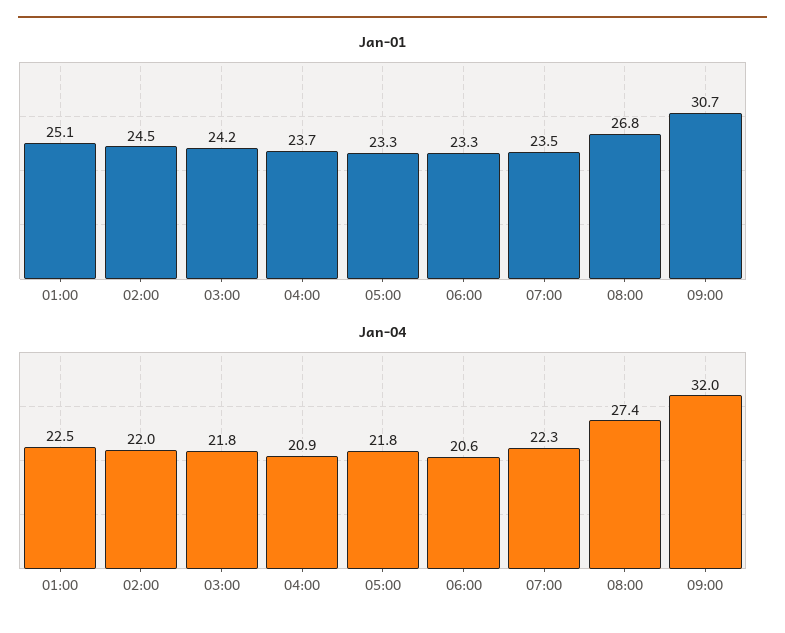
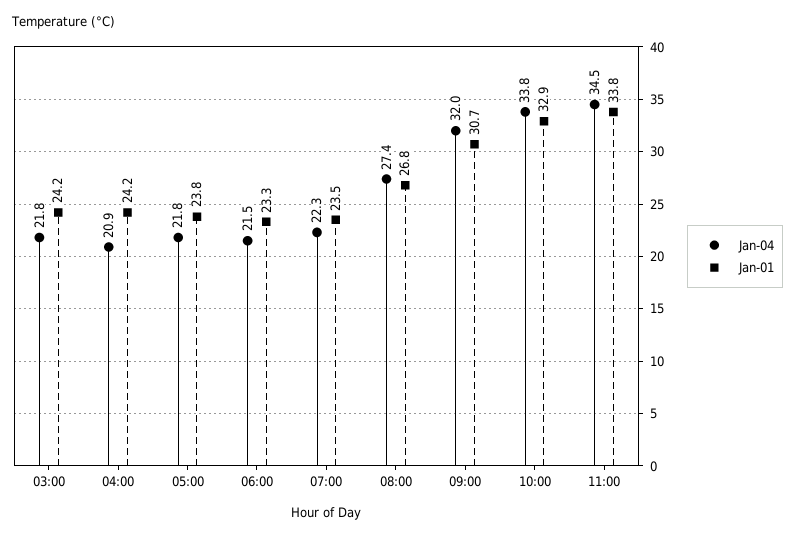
Jan-01, 01:00: 25.1 -> none
Jan-01, 02:00: 24.5 -> none
Jan-01, 04:00: 23.7 -> 24.2
Jan-01, 05:00: 23.3 -> 23.8
Jan-04, 01:00: 22.5 -> none
Jan-04, 02:00: 22 -> none
Jan-04, 06:00: 20.6 -> 21.5
Jan-04, 10:00: none -> 33.8
Jan-01, 10:00: none -> 32.9
Jan-04, 11:00: none -> 34.5
Jan-01, 11:00: none -> 33.8

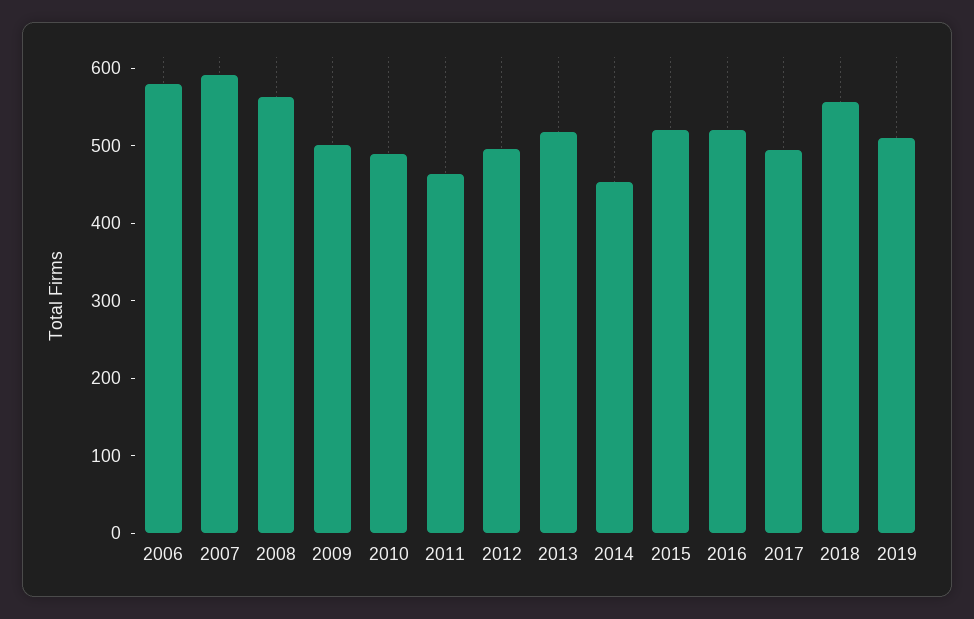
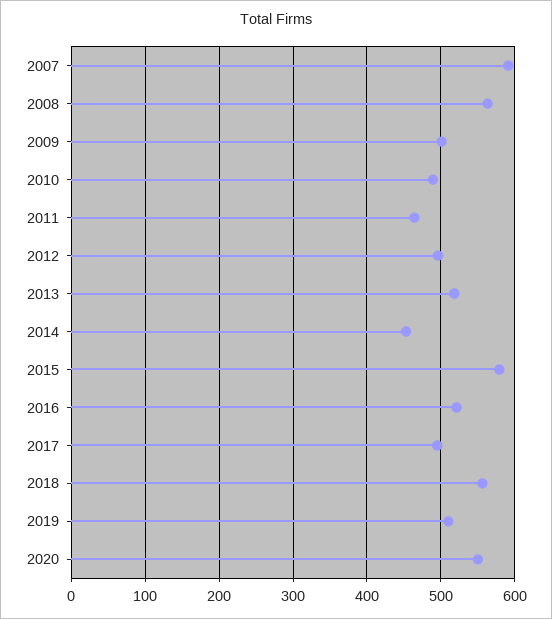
2006: 580 -> none
2015: 520 -> 580
2020: none -> 550

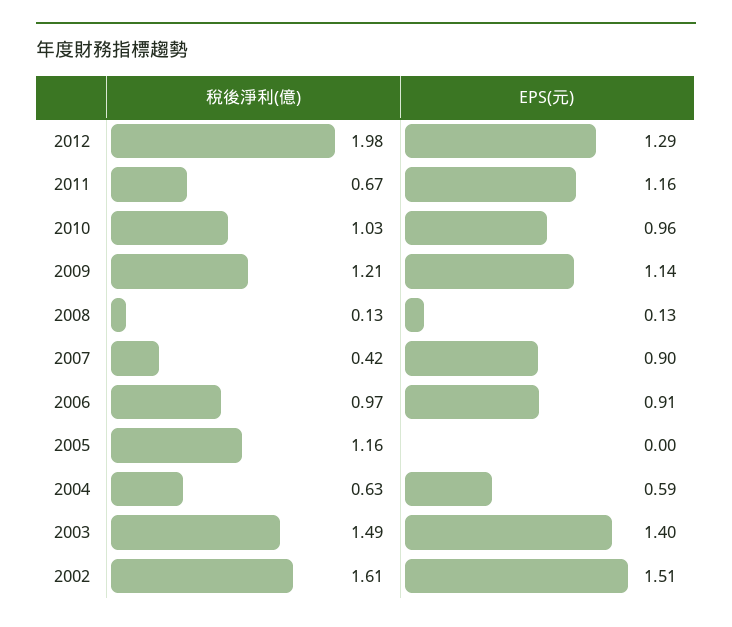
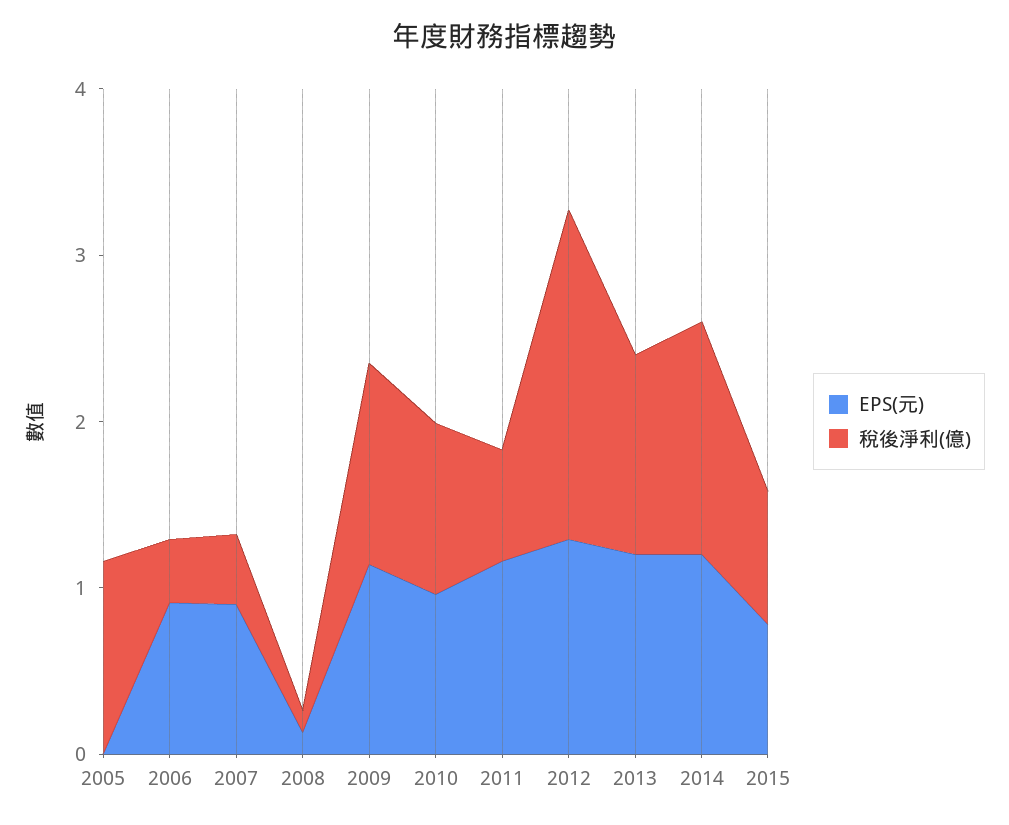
稅後淨利(億), 2006: 0.97 -> 0.4
稅後淨利(億), 2004: 0.63 -> none
EPS(元), 2004: 0.59 -> none
稅後淨利(億), 2003: 1.49 -> none
EPS(元), 2003: 1.4 -> none
稅後淨利(億), 2002: 1.61 -> none
EPS(元), 2002: 1.51 -> none
EPS(元), 2013: none -> 1.2
稅後淨利(億), 2013: none -> 1.2
EPS(元), 2014: none -> 1.2
稅後淨利(億), 2014: none -> 1.4
EPS(元), 2015: none -> 0.8
稅後淨利(億), 2015: none -> 0.8

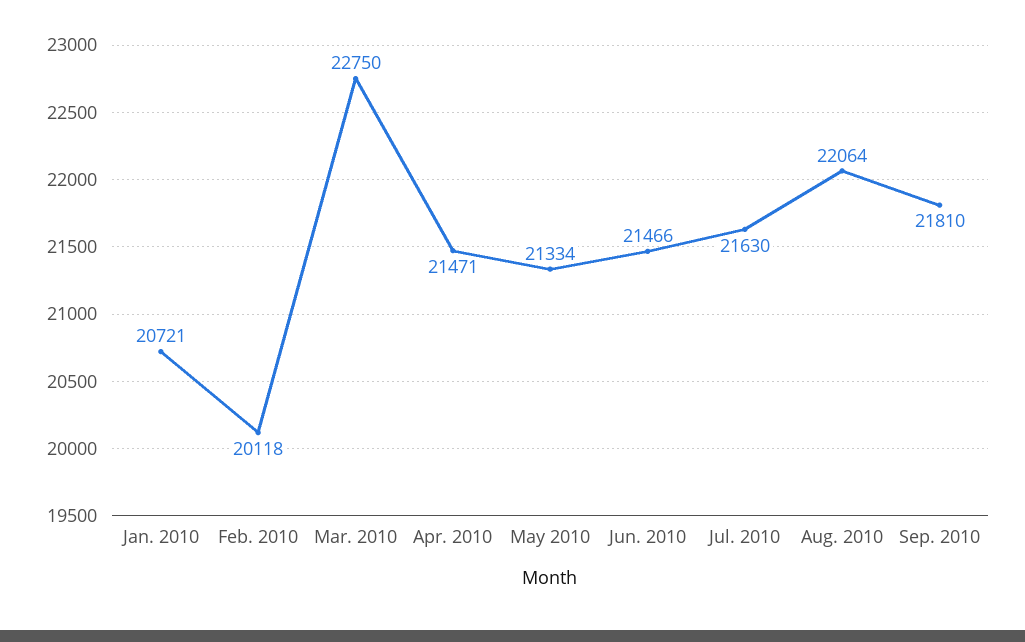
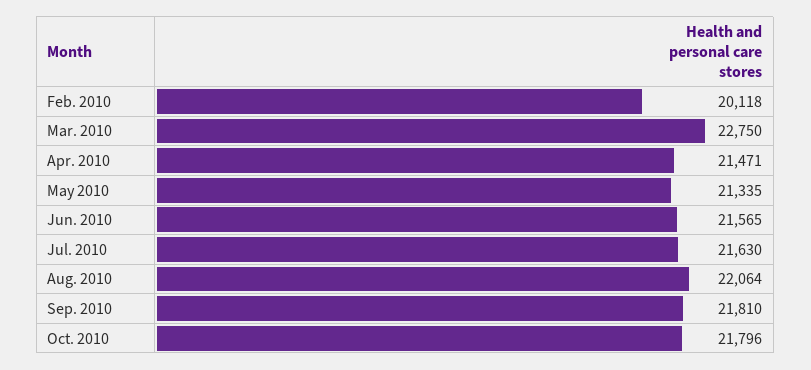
Jan. 2010: 20721 -> none
May 2010: 21334 -> 21335
Jun. 2010: 21466 -> 21565
Oct. 2010: none -> 21796

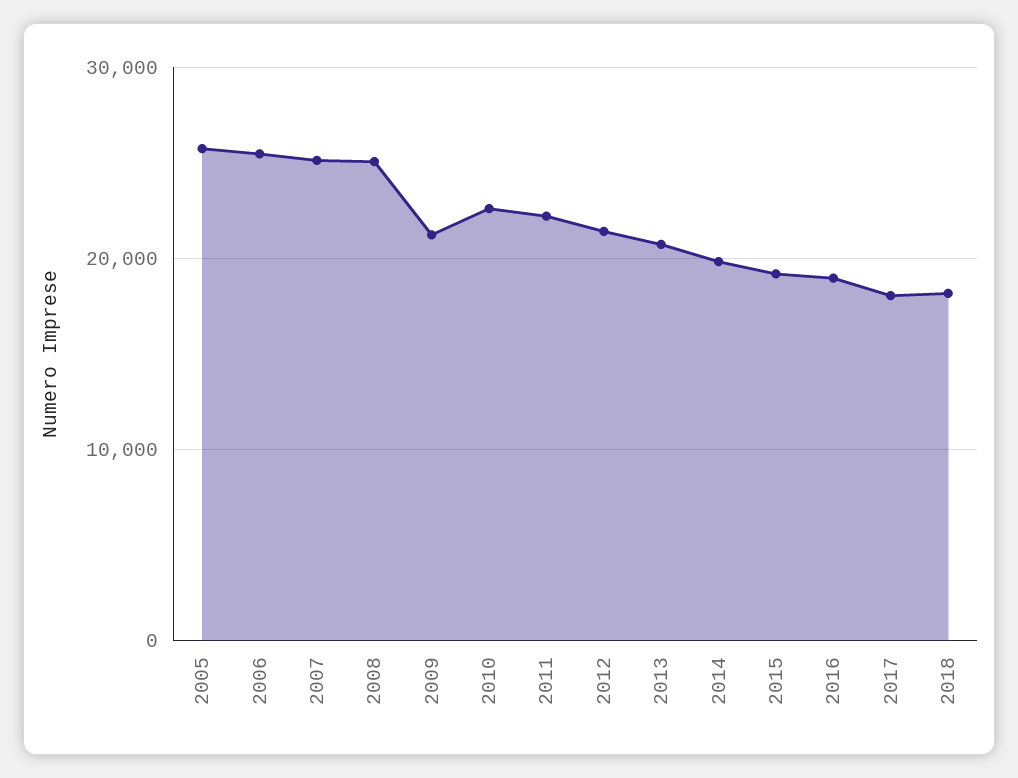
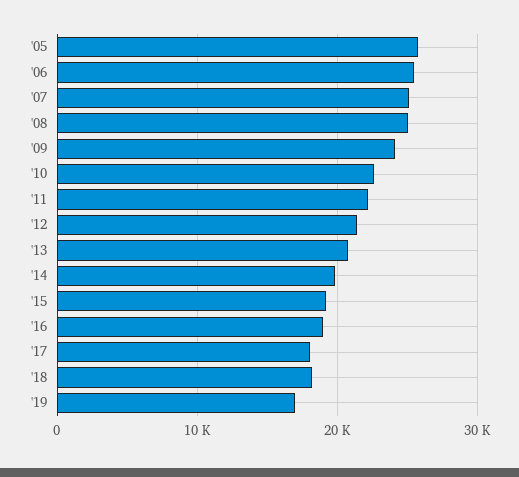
2009: 21000 -> 24000
'19: none -> 17000

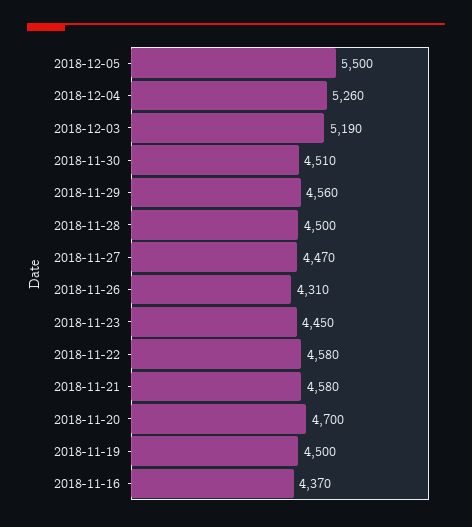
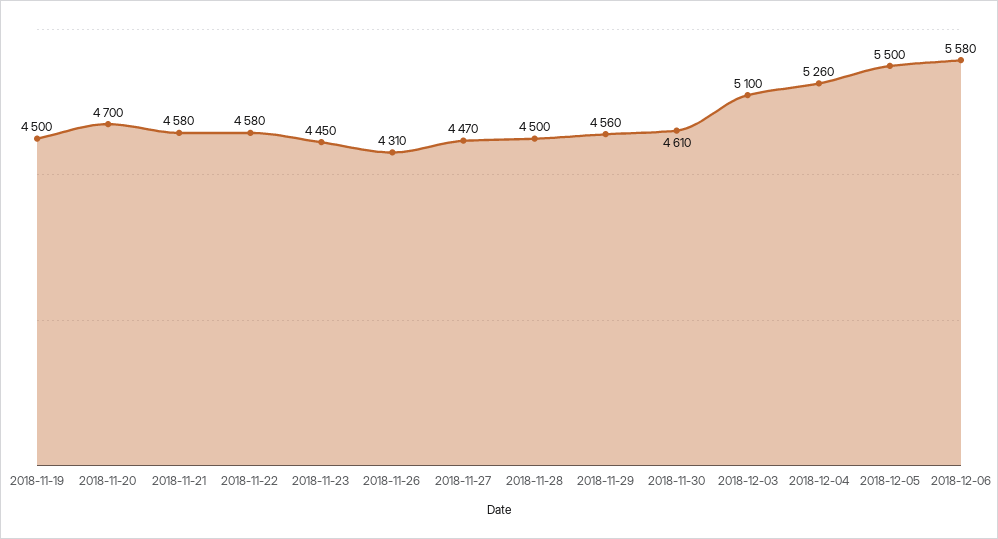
2018-12-03: 5190 -> 5100
2018-11-30: 4510 -> 4610
2018-11-16: 4370 -> none
2018-12-06: none -> 5580

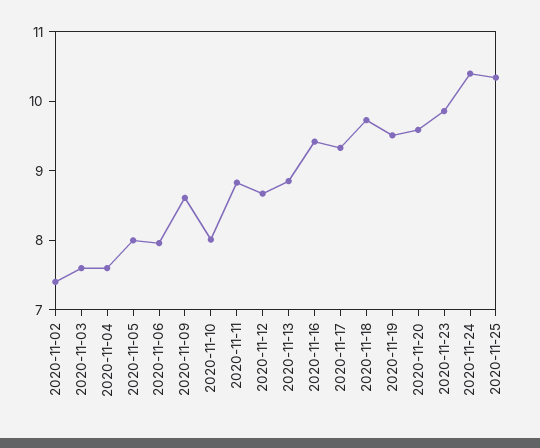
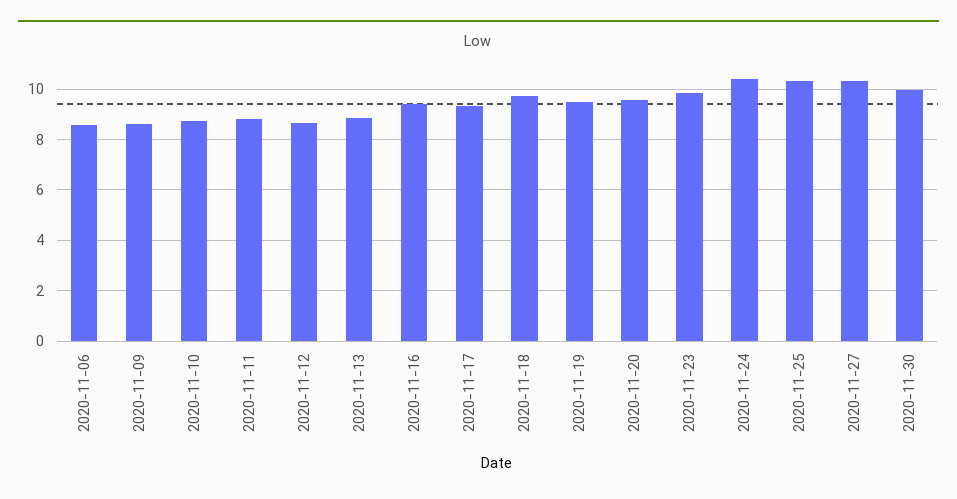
2020-11-02: 7.4 -> none
2020-11-03: 7.6 -> none
2020-11-04: 7.6 -> none
2020-11-05: 8 -> none
2020-11-06: 8 -> 8.5
2020-11-10: 8 -> 8.75
2020-11-27: none -> 10.25
2020-11-30: none -> 10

━━━━━━━━━━

■ Aim of the task
Only the text of the listing above should be copied, exactly and with pictures left out.

■ The completed task
Jan-01, 01:00: 25.1 -> none
Jan-01, 02:00: 24.5 -> none
Jan-01, 04:00: 23.7 -> 24.2
Jan-01, 05:00: 23.3 -> 23.8
Jan-04, 01:00: 22.5 -> none
Jan-04, 02:00: 22 -> none
Jan-04, 06:00: 20.6 -> 21.5
Jan-04, 10:00: none -> 33.8
Jan-01, 10:00: none -> 32.9
Jan-04, 11:00: none -> 34.5
Jan-01, 11:00: none -> 33.8

2006: 580 -> none
2015: 520 -> 580
2020: none -> 550

稅後淨利(億), 2006: 0.97 -> 0.4
稅後淨利(億), 2004: 0.63 -> none
EPS(元), 2004: 0.59 -> none
稅後淨利(億), 2003: 1.49 -> none
EPS(元), 2003: 1.4 -> none
稅後淨利(億), 2002: 1.61 -> none
EPS(元), 2002: 1.51 -> none
EPS(元), 2013: none -> 1.2
稅後淨利(億), 2013: none -> 1.2
EPS(元), 2014: none -> 1.2
稅後淨利(億), 2014: none -> 1.4
EPS(元), 2015: none -> 0.8
稅後淨利(億), 2015: none -> 0.8

Jan. 2010: 20721 -> none
May 2010: 21334 -> 21335
Jun. 2010: 21466 -> 21565
Oct. 2010: none -> 21796

2009: 21000 -> 24000
'19: none -> 17000

2018-12-03: 5190 -> 5100
2018-11-30: 4510 -> 4610
2018-11-16: 4370 -> none
2018-12-06: none -> 5580

2020-11-02: 7.4 -> none
2020-11-03: 7.6 -> none
2020-11-04: 7.6 -> none
2020-11-05: 8 -> none
2020-11-06: 8 -> 8.5
2020-11-10: 8 -> 8.75
2020-11-27: none -> 10.25
2020-11-30: none -> 10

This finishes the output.